While inserting spark_df dataframe into redshift using spark_df.write it gives following error.

line 38, in <module>
    .mode("overwrite") \
  File "/home/ubuntu/spark-2.3.0-bin-hadoop2.7/python/lib/pyspark.zip/pyspark/sql/readwriter.py", line 701, in save
  File "/home/ubuntu/spark-2.3.0-bin-hadoop2.7/python/lib/py4j-0.10.6-src.zip/py4j/java_gateway.py", line 1160, in __call__
  File "/home/ubuntu/spark-2.3.0-bin-hadoop2.7/python/lib/pyspark.zip/pyspark/sql/utils.py", line 63, in deco
  File "/home/ubuntu/spark-2.3.0-bin-hadoop2.7/python/lib/py4j-0.10.6-src.zip/py4j/protocol.py", line 320, in get_return_value
py4j.protocol.Py4JJavaError: An error occurred while calling o44.save.

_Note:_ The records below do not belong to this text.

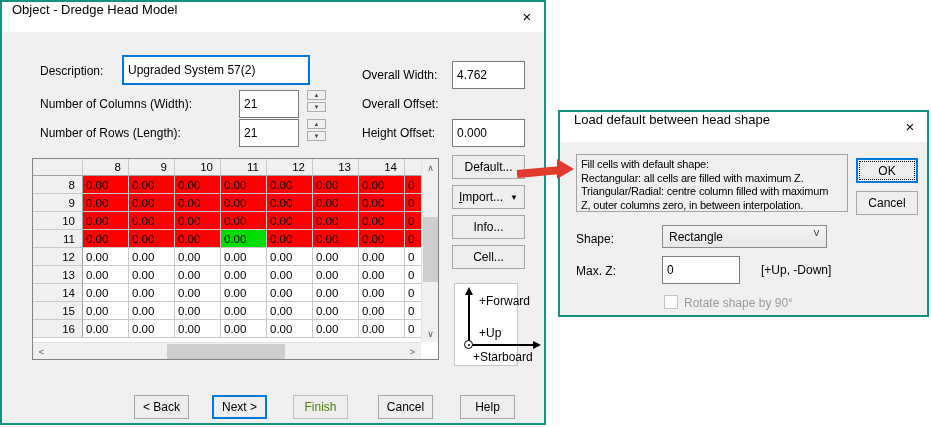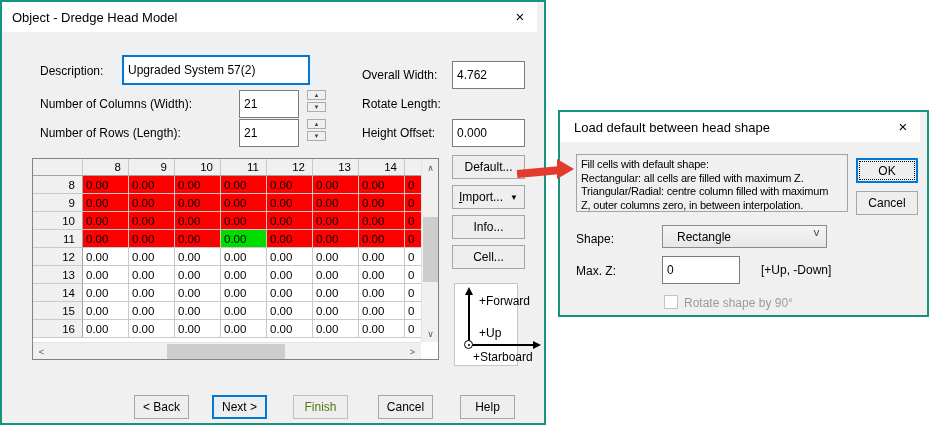--- a/index.html
+++ b/index.html
@@ -1,21 +1,21 @@
 <!DOCTYPE html>
 <html><head>
 <meta charset="utf-8">
 <style>
   * { box-sizing: border-box; margin: 0; padding: 0; }
   html,body { background:#fff; }
   body { font-family: "Liberation Sans", "DejaVu Sans", sans-serif; color:#000; }
   #stage { position:relative; width:931px; height:427px; background:#fff; overflow:hidden; }
 
   .dialog { position:absolute; border:2px solid #17927E; background:#f0f0f0; }
-  .titlebar { position:absolute; left:0; top:0; right:7px; height:30px; background:#fff; display:flex; align-items:center; }
+  .titlebar { position:absolute; left:0; top:0; right:0; height:30px; background:#fff; display:flex; }
   .titlebar .title { font-size:13px; padding-left:10px; }
   .close-btn { position:absolute; top:0; right:0; width:34px; height:29px; display:flex; align-items:center; justify-content:center; font-size:15px; color:#000; cursor:default; }
 
   .lbl { position:absolute; font-size:12px; white-space:nowrap; }
   .tbox { position:absolute; background:#fff; border:1px solid #7a7a7a; font-size:12px; padding:13px 4px; display:flex; align-items:center; overflow:hidden; white-space:nowrap; }
   .tbox.focused { border:2px solid #0078d7; }
 
   .spinner { position:absolute; width:19px; height:22px; display:flex; flex-direction:column; justify-content:space-between; }
   .spin-btn { width:19px; height:10px; background:#f0f0f0; border:1px solid #acacac; font-size:6px; line-height:8px; text-align:center; color:#444; }
 
@@ -49,21 +49,21 @@
   .axis-v { position:absolute; left:13px; top:10px; width:2px; height:52px; background:#000; }
   .axis-h { position:absolute; left:13px; top:60px; width:66px; height:2px; background:#000; }
   .ah-up { position:absolute; left:10px; top:3px; width:0; height:0; border-left:4px solid transparent; border-right:4px solid transparent; border-bottom:8px solid #000; }
   .ah-right { position:absolute; left:78px; top:57px; width:0; height:0; border-top:4px solid transparent; border-bottom:4px solid transparent; border-left:8px solid #000; }
   .origin { position:absolute; left:9px; top:56px; width:9px; height:9px; border:1px solid #000; border-radius:50%; background:#fff; }
   .origin::after { content:""; position:absolute; left:3px; top:3px; width:2px; height:2px; background:#000; border-radius:50%; }
 
   
   .infobox { position:absolute; background:#f0f0f0; border:1px solid #a3a3a3; font-size:11px; line-height:13.5px; padding:3px 4px; letter-spacing:-0.2px; white-space:nowrap; overflow:hidden; }
   .okbtn { outline:1px dotted #000; outline-offset:-4px; }
-  .combo { position:absolute; background:linear-gradient(#f4f4f4,#e7e7e7); border:1px solid #8b8b8b; font-size:12px; display:flex; align-items:center; padding-left:14px; }
+  .combo { position:absolute; background:linear-gradient(#f4f4f4,#e7e7e7); border:1px solid #8b8b8b; font-size:12px; display:flex; align-items:center; padding-left:6px; }
   .combo .chev { position:absolute; right:6px; top:1px; font-size:12px; color:#444; }
   .checkbox { position:absolute; width:14px; height:14px; background:#fdfdfd; border:1px solid #c3c3c3; }
   .gray { color:#9a9a9a; }
 
   
   #anno-arrow { position:absolute; left:515px; top:156px; width:62px; height:28px; z-index:50; }
   #anno-arrow .shaft { position:absolute; left:2px; top:12px; width:44px; height:8px; background:#e23a2c; transform:rotate(-5deg); }
   #anno-arrow .head { position:absolute; left:42px; top:3px; width:0; height:0; border-top:10px solid transparent; border-bottom:10px solid transparent; border-left:17px solid #e23a2c; }
 </style>
 </head>
@@ -92,21 +92,21 @@
     <span class="lbl" style="left:38px;top:124px;">Number of Rows (Length):</span>
     <div class="tbox" style="left:237px;top:117px;width:60px;height:23px;">21</div>
     <div class="spinner" style="left:305px;top:117px;">
       <div class="spin-btn"><span>▲</span></div>
       <div class="spin-btn"><span>▼</span></div>
     </div>
 
     <span class="lbl" style="left:360px;top:66px;">Overall Width:</span>
     <div class="tbox" style="left:450px;top:59px;width:73px;height:23px;">4.762</div>
 
-    <span class="lbl" style="left:360px;top:95px;">Rotate Length:</span>
+    <span class="lbl" style="left:360px;top:95px;">Overall Offset:</span>
 
     <span class="lbl" style="left:360px;top:124px;">Height Offset:</span>
     <div class="tbox" style="left:450px;top:117px;width:73px;height:23px;">0.000</div>
 
     <div id="grid">
       <div class="grid-inner">
         <div class="grid-hrow">
           <div class="gcell corner"></div>
 
         <div class="gcell val" style="justify-content: flex-end; padding-right: 7px;">8</div>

: java.io.IOException: s3n://big-query-to-rs : 400 : Bad Request
    at org.apache.hadoop.fs.s3native.Jets3tNativeFileSystemStore.processException(Jets3tNativeFileSystemStore.java:453)
    at org.apache.hadoop.fs.s3native.Jets3tNativeFileSystemStore.processException(Jets3tNativeFileSystemStore.java:427)
    at org.apache.hadoop.fs.s3native.Jets3tNativeFileSystemStore.handleException(Jets3tNativeFileSystemStore.java:411)
    at org.apache.hadoop.fs.s3native.Jets3tNativeFileSystemStore.retrieveMetadata(Jets3tNativeFileSystemStore.java:181)
    at sun.reflect.NativeMethodAccessorImpl.invoke0(Native Method)
    at sun.reflect.NativeMethodAccessorImpl.invoke(NativeMethodAccessorImpl.java:62)
    at sun.reflect.DelegatingMethodAccessorImpl.invoke(DelegatingMethodAccessorImpl.java:43)
    at java.lang.reflect.Method.invoke(Method.java:498)
    at org.apache.hadoop.io.retry.RetryInvocationHandler.invokeMethod(RetryInvocationHandler.java:191)
    at org.apache.hadoop.io.retry.RetryInvocationHandler.invoke(RetryInvocationHandler.java:102)
    at org.apache.hadoop.fs.s3native.$Proxy20.retrieveMetadata(Unknown Source)
    at org.apache.hadoop.fs.s3native.NativeS3FileSystem.getFileStatus(NativeS3FileSystem.java:476)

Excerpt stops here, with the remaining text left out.